Qui étais-je ? Pourquoi la suivais-je ? Je ne savais plus y répondre. Était-ce la folie qui me prenait ? Petit à petit, mes souvenirs se diluaient dans du brouillard.

— Dépêche-toi, Lilliputien ! cria la jeune ange qui courait devant moi.

Elle me releva et je sus que j'étais tombé. Puis, quatre bras prirent les miens et j'entendis des coups sur mon côté droit. Des paroles furent criées. « On l'a enfin trouvé ! On a trouvé Thalie Muritani ! » auxquelles on répondit : « Celle qu'on cherche depuis trois mois ? Parfait ! Mettez-la dans le fourgon !!! » Je subis le même sort que cette Thalie. On me jeta dans une voiture contre des parois métalliques. Des cris fusèrent, j'entendis même les pleurs de ma « mère,» pourtant elle semblait soulagée, et mon « père » cachait mal son enthousiasme.
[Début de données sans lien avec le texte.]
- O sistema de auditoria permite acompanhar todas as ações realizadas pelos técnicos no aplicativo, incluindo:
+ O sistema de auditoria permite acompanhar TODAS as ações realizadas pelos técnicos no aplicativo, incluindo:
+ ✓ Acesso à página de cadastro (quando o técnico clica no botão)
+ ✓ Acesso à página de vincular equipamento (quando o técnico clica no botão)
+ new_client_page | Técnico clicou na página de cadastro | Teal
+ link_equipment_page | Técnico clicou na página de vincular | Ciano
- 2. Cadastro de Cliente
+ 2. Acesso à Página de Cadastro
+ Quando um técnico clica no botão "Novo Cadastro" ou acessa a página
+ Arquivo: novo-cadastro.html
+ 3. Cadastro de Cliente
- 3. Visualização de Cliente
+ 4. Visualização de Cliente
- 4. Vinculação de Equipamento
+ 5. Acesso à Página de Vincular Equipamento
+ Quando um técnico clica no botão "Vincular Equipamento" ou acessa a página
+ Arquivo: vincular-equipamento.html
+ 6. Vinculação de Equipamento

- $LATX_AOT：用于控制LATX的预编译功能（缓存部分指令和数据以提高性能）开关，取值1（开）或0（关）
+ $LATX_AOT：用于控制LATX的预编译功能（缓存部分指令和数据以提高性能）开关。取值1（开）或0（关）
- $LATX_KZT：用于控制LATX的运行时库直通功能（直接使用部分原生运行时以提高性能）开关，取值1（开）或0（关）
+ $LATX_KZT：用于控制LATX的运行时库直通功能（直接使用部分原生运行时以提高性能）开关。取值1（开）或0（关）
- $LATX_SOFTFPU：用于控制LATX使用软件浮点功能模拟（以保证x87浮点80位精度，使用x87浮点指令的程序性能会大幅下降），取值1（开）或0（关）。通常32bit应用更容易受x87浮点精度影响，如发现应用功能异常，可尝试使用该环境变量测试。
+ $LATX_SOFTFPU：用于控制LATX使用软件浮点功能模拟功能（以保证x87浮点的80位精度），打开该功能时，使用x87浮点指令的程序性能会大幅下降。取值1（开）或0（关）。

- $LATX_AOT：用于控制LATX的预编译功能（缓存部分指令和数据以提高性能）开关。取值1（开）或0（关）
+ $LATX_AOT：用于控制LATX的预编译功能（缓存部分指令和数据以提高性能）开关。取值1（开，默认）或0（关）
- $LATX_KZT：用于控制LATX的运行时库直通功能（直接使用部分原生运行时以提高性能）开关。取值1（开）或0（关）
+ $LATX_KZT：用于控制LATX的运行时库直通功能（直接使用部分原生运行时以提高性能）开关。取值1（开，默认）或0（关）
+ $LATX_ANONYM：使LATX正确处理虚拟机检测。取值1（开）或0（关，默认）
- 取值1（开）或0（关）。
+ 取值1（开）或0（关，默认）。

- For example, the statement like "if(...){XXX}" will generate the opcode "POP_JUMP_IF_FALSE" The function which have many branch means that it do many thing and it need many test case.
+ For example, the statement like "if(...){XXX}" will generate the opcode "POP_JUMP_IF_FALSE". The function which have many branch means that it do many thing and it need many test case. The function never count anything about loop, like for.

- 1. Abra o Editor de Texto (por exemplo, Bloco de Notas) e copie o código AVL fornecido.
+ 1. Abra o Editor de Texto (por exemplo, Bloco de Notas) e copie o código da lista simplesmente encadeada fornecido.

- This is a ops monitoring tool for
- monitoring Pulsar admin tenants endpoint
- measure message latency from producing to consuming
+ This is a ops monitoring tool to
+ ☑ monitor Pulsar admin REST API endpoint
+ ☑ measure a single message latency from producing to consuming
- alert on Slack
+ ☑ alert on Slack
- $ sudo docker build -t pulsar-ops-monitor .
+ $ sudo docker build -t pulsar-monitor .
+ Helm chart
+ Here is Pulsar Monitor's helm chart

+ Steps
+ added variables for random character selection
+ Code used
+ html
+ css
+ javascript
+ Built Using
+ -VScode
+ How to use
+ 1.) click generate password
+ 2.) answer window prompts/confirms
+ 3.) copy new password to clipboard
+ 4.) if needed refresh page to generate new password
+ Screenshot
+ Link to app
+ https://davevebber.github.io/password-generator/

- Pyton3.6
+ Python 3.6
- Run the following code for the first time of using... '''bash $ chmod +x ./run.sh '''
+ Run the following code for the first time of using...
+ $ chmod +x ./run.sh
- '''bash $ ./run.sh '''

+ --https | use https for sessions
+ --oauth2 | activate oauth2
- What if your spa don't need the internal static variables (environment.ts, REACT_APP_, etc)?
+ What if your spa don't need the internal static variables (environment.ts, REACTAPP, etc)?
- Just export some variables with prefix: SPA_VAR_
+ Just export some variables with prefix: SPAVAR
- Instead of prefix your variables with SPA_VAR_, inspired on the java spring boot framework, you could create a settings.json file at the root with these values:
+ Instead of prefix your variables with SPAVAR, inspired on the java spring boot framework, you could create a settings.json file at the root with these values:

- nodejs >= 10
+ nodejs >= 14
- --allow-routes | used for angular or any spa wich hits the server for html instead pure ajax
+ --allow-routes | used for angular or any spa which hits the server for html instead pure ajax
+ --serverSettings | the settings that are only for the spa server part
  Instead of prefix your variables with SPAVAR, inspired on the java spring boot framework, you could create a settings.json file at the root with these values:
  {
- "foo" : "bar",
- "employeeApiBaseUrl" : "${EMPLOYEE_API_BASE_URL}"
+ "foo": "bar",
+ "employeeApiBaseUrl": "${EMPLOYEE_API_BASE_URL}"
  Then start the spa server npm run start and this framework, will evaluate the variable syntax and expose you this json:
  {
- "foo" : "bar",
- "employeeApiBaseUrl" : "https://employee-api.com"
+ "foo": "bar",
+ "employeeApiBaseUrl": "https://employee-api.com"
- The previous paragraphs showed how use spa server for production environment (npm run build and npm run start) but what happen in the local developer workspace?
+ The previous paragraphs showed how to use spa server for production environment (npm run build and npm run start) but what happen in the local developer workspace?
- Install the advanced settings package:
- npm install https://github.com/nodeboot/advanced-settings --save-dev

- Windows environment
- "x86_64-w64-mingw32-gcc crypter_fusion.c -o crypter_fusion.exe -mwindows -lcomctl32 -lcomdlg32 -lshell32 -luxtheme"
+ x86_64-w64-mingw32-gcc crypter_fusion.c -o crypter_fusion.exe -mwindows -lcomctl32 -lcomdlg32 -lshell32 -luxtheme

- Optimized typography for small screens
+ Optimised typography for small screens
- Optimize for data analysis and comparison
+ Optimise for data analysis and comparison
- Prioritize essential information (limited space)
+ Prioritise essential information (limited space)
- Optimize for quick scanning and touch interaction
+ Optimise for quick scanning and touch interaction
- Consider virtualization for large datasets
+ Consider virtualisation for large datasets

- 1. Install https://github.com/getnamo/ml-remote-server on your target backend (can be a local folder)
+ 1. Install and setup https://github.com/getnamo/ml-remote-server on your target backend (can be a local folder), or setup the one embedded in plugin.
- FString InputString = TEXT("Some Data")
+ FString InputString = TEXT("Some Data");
C'était faux. Tout était faux. Une mise en scène créée de toutes pièces par ces... je ne sais même plus en fait. Sûrement même que cette Thalie était complice. J'allais être emporté, tué et personne ne se souviendrait de moi. En même, qui étais-je, moi ? Tout était confus, mais clair en même temps. J'étais perdu. Les secousses du véhicule ne m'aidèrent pas à être plus lucide. Le temps me parut une éternité, mais nous arrivâmes devant un bâtiment blanc, maussade. Vide de vie.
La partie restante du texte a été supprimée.